───── EXERCISE MATERIALS
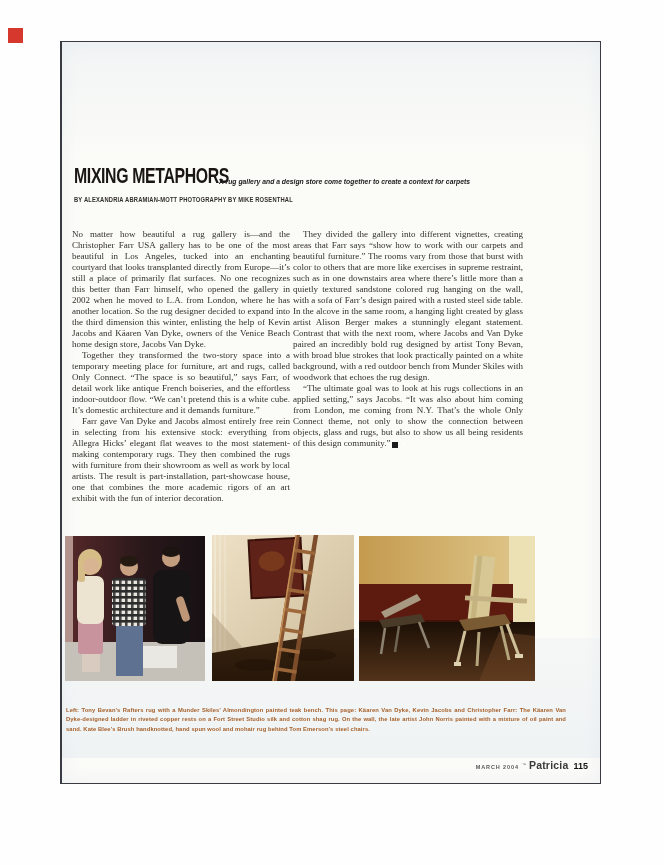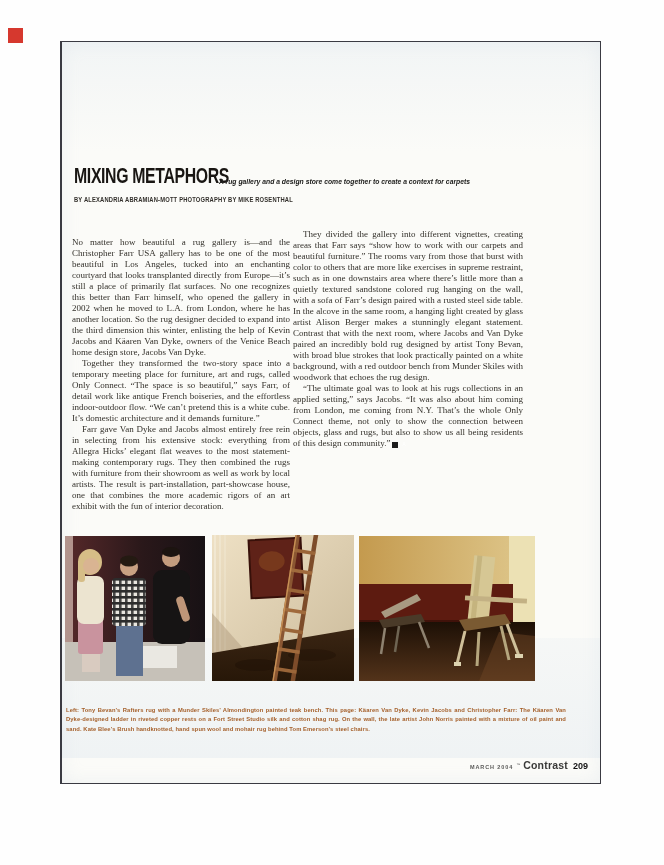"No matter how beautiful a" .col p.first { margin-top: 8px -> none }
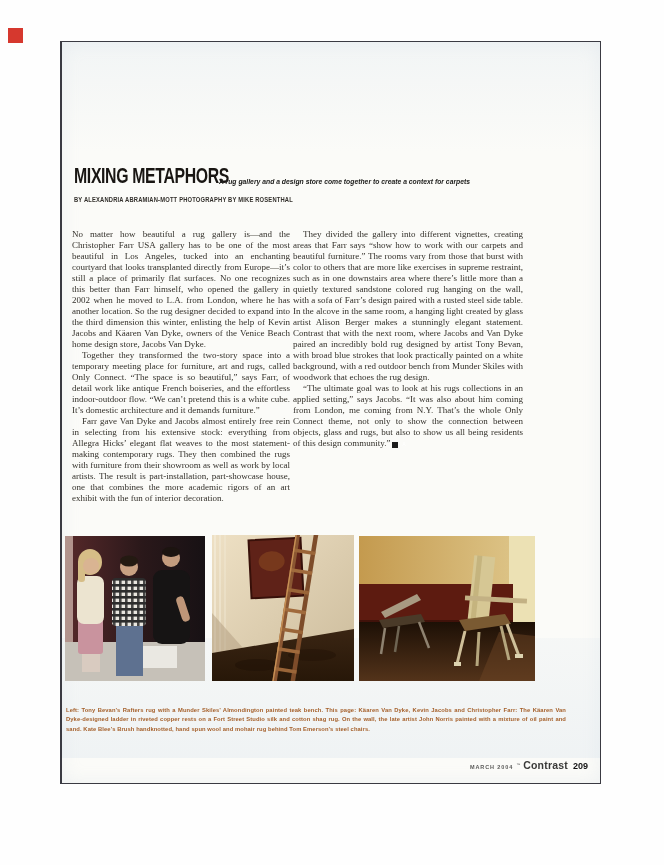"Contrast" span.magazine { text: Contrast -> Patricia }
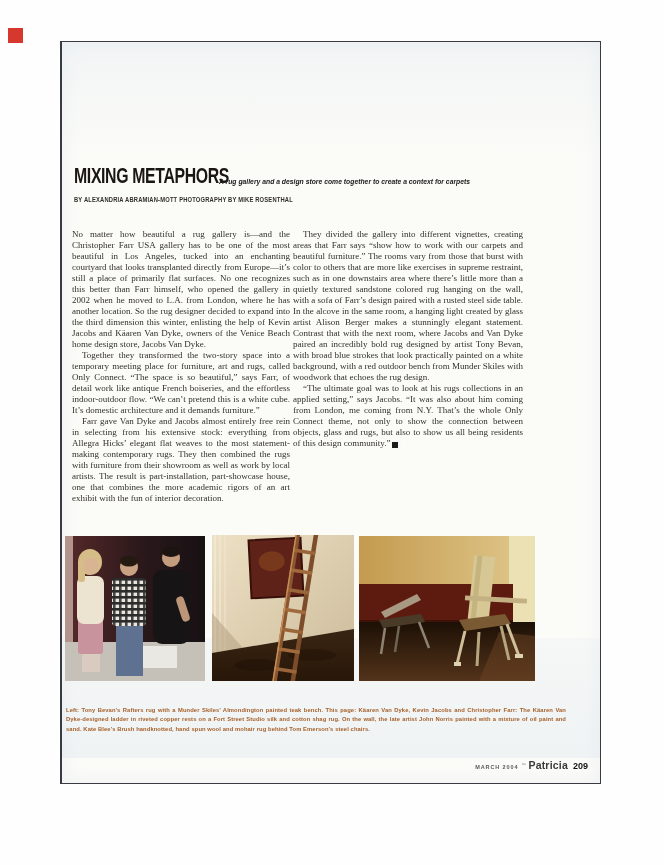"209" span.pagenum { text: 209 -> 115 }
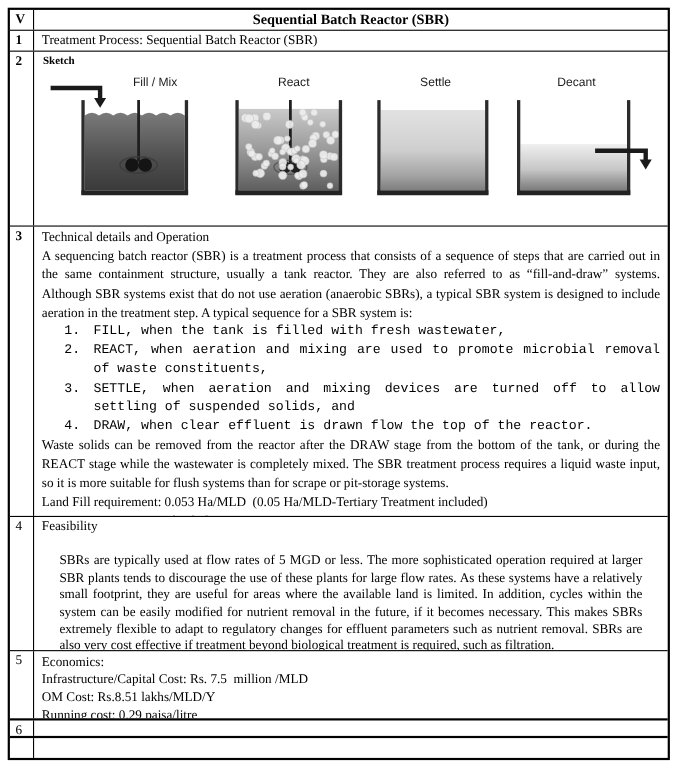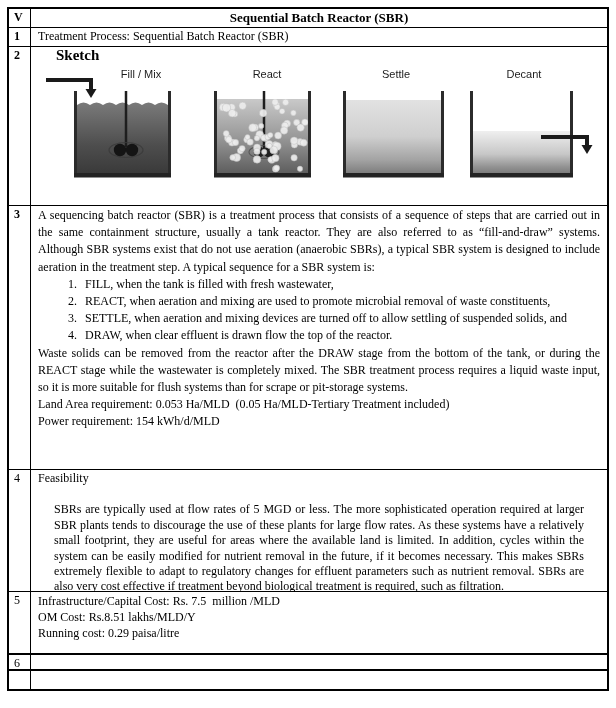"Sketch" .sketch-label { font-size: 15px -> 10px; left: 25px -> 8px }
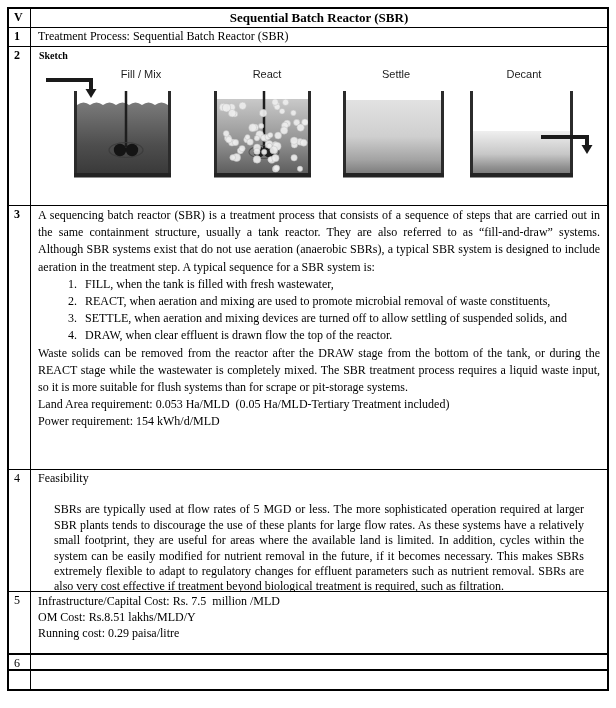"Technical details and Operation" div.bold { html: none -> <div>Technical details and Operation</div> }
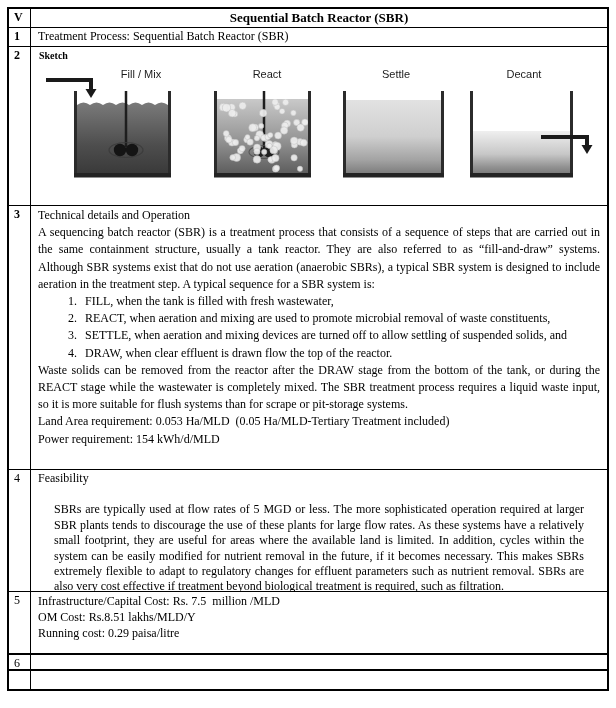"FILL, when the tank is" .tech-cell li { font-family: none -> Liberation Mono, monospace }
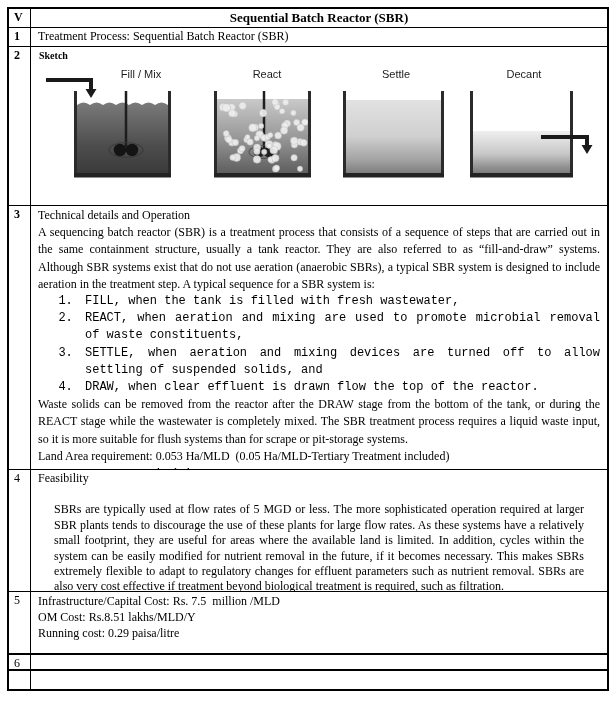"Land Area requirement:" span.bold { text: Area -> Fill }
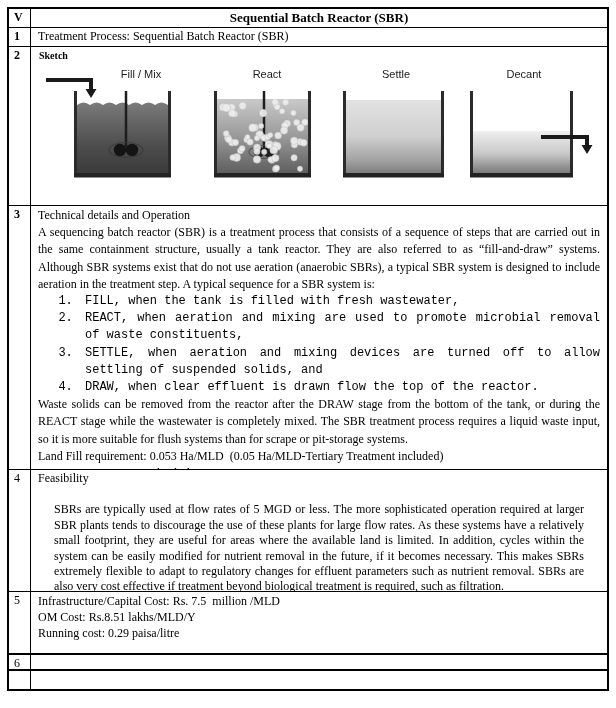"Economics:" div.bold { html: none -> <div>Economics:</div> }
──────────
| BRIEF |
Transcribe every line of the records exactly. Pictures do not belong in the copy.

| SOLUTION TO THE PROBLEM |
"No matter how beautiful a" .col p.first { margin-top: 8px -> none }
"Contrast" span.magazine { text: Contrast -> Patricia }
"209" span.pagenum { text: 209 -> 115 }
"Sketch" .sketch-label { font-size: 15px -> 10px; left: 25px -> 8px }
"Technical details and Operation" div.bold { html: none -> <div>Technical details and Operation</div> }
"FILL, when the tank is" .tech-cell li { font-family: none -> Liberation Mono, monospace }
"Land Area requirement:" span.bold { text: Area -> Fill }
"Economics:" div.bold { html: none -> <div>Economics:</div> }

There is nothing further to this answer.